While this is the most common form of the condition, it can be the most difficult to treat. Some vets will prescribe medications like Trilostane or Mitotane, which prove to be the most effective treatment options.

Medications like Selegiline hydrochloride and ketoconazole can also be used therapeutically, but these are not often as effective.

Dogs receiving these treatments will need to maintain a close relationship with their vet, as the condition may continue to fluctuate throughout their life.

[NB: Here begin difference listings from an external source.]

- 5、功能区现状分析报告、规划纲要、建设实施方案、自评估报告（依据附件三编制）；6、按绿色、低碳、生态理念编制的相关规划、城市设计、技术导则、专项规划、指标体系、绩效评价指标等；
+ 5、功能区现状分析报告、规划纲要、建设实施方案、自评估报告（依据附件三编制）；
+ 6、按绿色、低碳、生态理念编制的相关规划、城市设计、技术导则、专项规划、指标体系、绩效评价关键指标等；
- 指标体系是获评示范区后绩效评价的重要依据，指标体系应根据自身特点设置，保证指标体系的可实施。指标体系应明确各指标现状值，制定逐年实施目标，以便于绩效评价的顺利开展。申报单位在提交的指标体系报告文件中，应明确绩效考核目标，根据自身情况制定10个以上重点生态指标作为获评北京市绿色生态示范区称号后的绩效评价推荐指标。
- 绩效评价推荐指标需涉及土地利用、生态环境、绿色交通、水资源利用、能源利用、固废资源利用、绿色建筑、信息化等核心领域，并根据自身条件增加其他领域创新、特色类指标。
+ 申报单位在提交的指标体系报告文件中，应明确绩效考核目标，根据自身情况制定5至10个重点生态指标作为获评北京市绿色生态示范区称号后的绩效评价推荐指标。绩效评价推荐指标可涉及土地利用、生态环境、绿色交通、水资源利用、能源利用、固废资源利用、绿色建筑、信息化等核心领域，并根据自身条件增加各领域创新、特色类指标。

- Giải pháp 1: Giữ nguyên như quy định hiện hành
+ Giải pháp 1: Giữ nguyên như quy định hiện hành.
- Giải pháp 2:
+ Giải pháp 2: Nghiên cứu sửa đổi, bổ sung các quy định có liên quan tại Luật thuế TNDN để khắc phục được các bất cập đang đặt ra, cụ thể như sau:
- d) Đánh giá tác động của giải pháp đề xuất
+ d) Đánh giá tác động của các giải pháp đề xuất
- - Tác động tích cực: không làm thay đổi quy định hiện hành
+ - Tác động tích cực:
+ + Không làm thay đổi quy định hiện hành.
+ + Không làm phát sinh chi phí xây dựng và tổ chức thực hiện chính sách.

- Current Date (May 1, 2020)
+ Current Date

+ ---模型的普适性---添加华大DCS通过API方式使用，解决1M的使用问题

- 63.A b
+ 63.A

Treating Adrenal Dependent Cushing’s

If your dog’s Cushing’s is a result of an adrenal tumor, surgical removal of the tumor can be curative if the tumor is not malignant.

If the tumor is found to be malignant after biopsy, these will become much more complicated. Your vet will often refer you to a specialist at that point.

Treating Iatrogenic (Long-Term Steroid Use) Cushing’s

If a dog develops iatrogenic Cushing’s, this will typically require discontinuation of the steroids. This will need to be a gradual decrease with the guidance of a veterinarian, as stopping abruptly can lead to serious complications.

This will also mean that their initial condition being treated by the steroids may return.

Life Expectancy In Dogs With Cushing’s

If your dog has just been diagnosed with Cushing’s disease, you may be wondering how much time you have left with your furry friend.

Though Cushing’s can be managed with long term treatment and a close relationship with your vet, many dogs will eventually decline at some point.

The beloved life expectancy for Cushing’s syndrome in dogs is about 3 years. This estimate varies based on the type of Cushing’s your dog has, your dog’s overall health at the time of diagnosis, as well as how well managed their condition is.

Having a close relationship with your vet is the best way to not only manage their condition long term, but offer them as much time as possible.

Every case will vary, so it’s best to just speak with your vet about a general life expectancy for your pup.

If you would like an in depth guide on how to know when it is time to say goodbye to your dog with Cushing’s disease, you can read our article on “When To Put Down Your Dog With Cushing’s Disease“.

Final Thoughts

Cushing’s disease is a complicated condition that deeply impacts our canine friends. Learning what this disease is, how it’s caused and what you can expect can allow you to understand what your canine friend is going through.

Also knowing what cushing’s disease is will allow you to understand the odd behavior you might experience with your dog.